Post by angelfromanotherpin »

So I look at the Trail of Cthulhu stuff when it comes through the store, because while the system itself is problematic, there are a lot of decent ideas coming out of that line. The best of those is probably The Armitage Files, which is a very sandboxy adventure, especially good in contrast to the linearity the system seems to induce in writers.

Anyway, Cthulhu Apocalypse is different, because it's all about the actual end of the world that the setting is always promising. Or rather, an end of the world, given how it starts with a general discussion of how to come up with your own end-of-the-world scenarios. The bulk of the book is a campaign set in an original such scenario, which is the focus of my attention here. I'm going to do my best to do it spoiler-free.

The Good
- The original monster is quite creepy and cool.
- The setting is a nice blend of generic postapocalypse and Lovecraftian tropes.
- The post-apocalyptic setting renders a lot of the usual investigative abilities pointless, but the authors do a fair job of both replacing the completely obsolete skills and showing unexpected uses for less obsolete ones.
- There's a point where the PCs get to experience pre-Apocalypse life again, and their context has been so changed that what used to be normal now causes Stability checks.

The Bad
- The several scenarios that make up the campaign are extremely linear. While there are some significant moral choices to make, player agency is mostly fucked.
- Not specific to this campaign, but I think going through the actual world ending is kind of bad for specifically the cosmic horror genre.
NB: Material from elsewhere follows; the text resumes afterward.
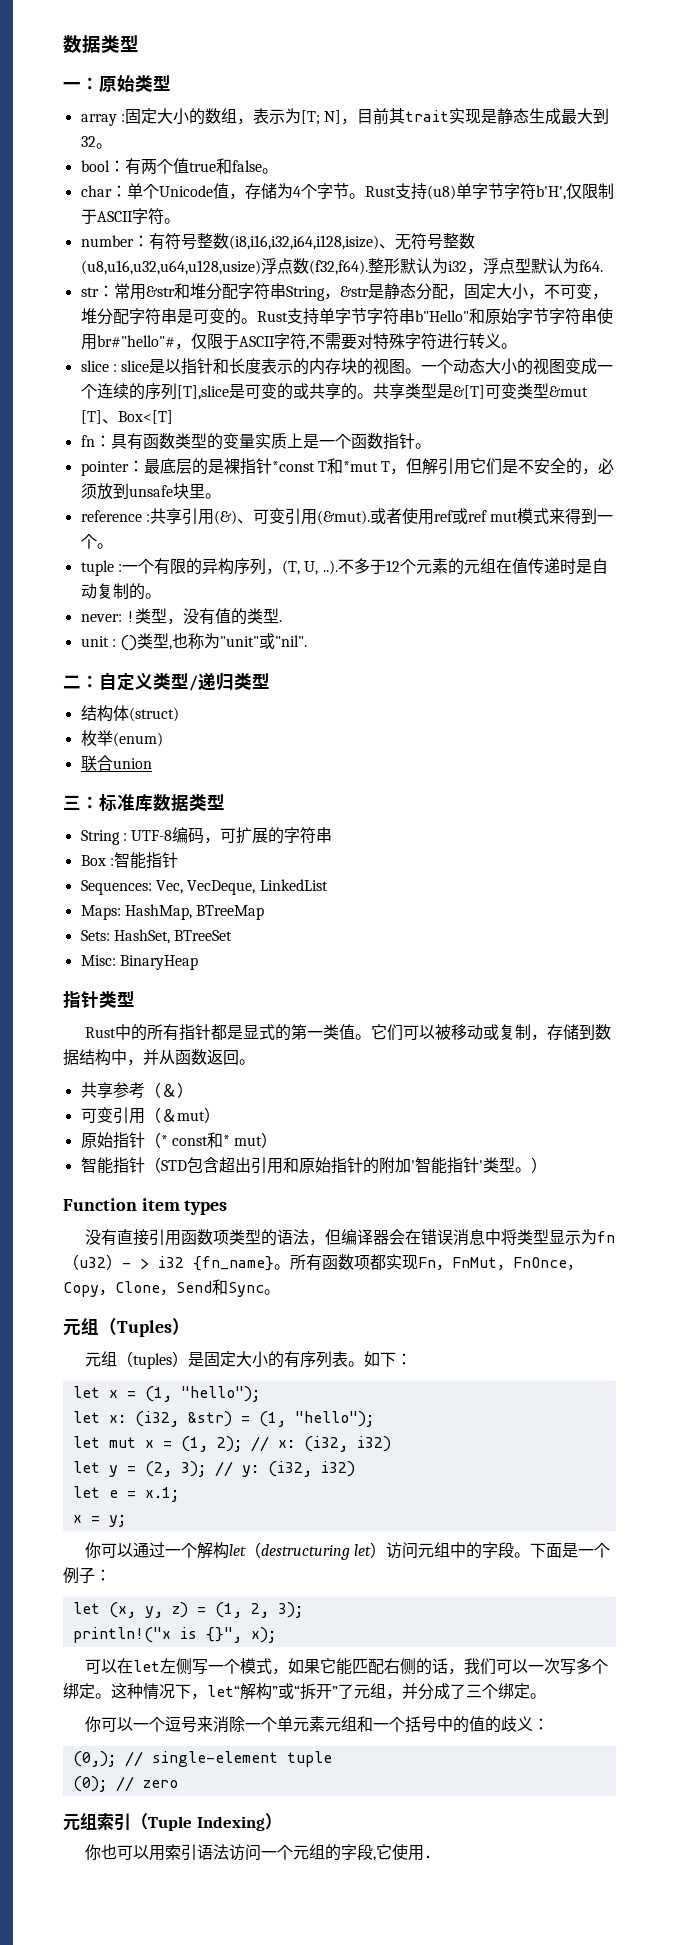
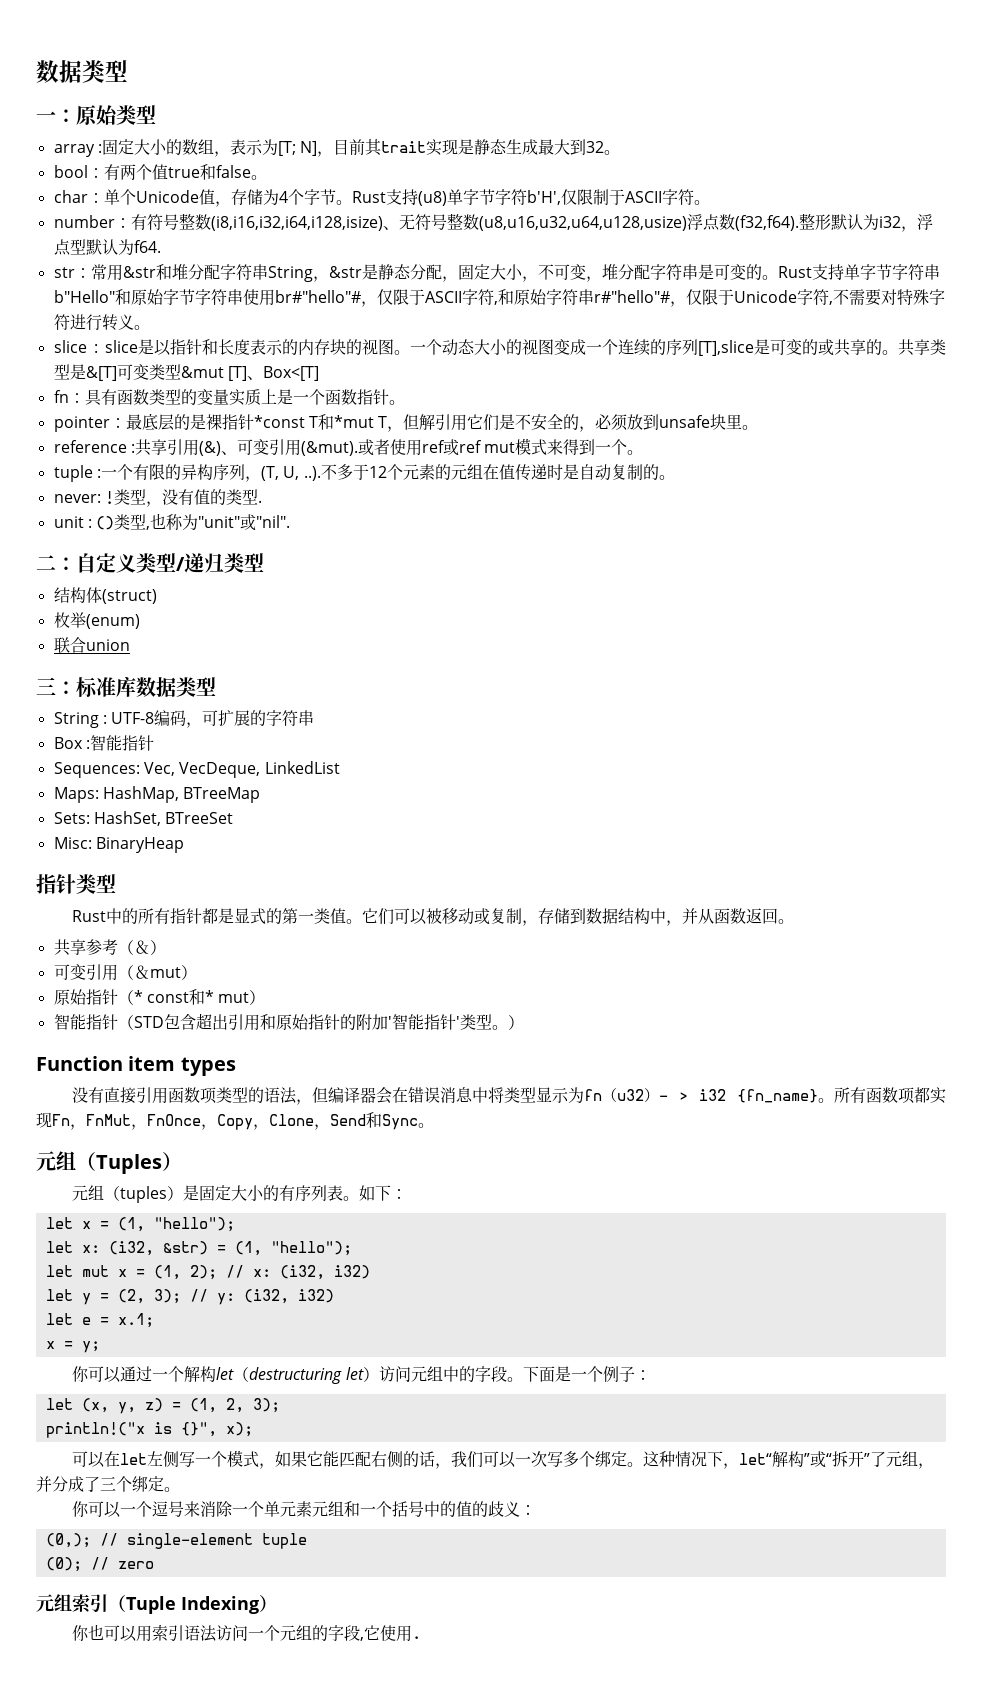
- Rust支持单字节字符串b"Hello"和原始字节字符串使用br#"hello"#，仅限于ASCII字符,不需要对特殊字符进行转义。
+ Rust支持单字节字符串b"Hello"和原始字节字符串使用br#"hello"#，仅限于ASCII字符,和原始字符串r#"hello"#，仅限于Unicode字符,不需要对特殊字符进行转义。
Like a movie monster, the idea of the thing is much more frightening and effective than seeing the thing.

The Ugly
- Racism. So, the apocalypse provides details of how it destroys Britain and also the USA, 'thus, the human race nears extinction.' What. The only mention of other places is that an important story element comes from Russia, and maybe a threat wiped out Asia as a stepping stone to the U.S. west coast.

The real telltale is that in addition to Asia getting a backhand footnote and South America and Africa not rating a mention, it is specifically 'Britain' that gets wiped out, and not 'the British Isles.' And also Europe is barely mentioned. This is old-timey Anglo-American racism, from back before White Supremacy Club admitted the Irish, the Italians, and the Germans. The reservoirs of Anglo-Saxonism are wiped out, 'thus the human race nears extinction,' fuck everyone who isn't white, and most white people as well.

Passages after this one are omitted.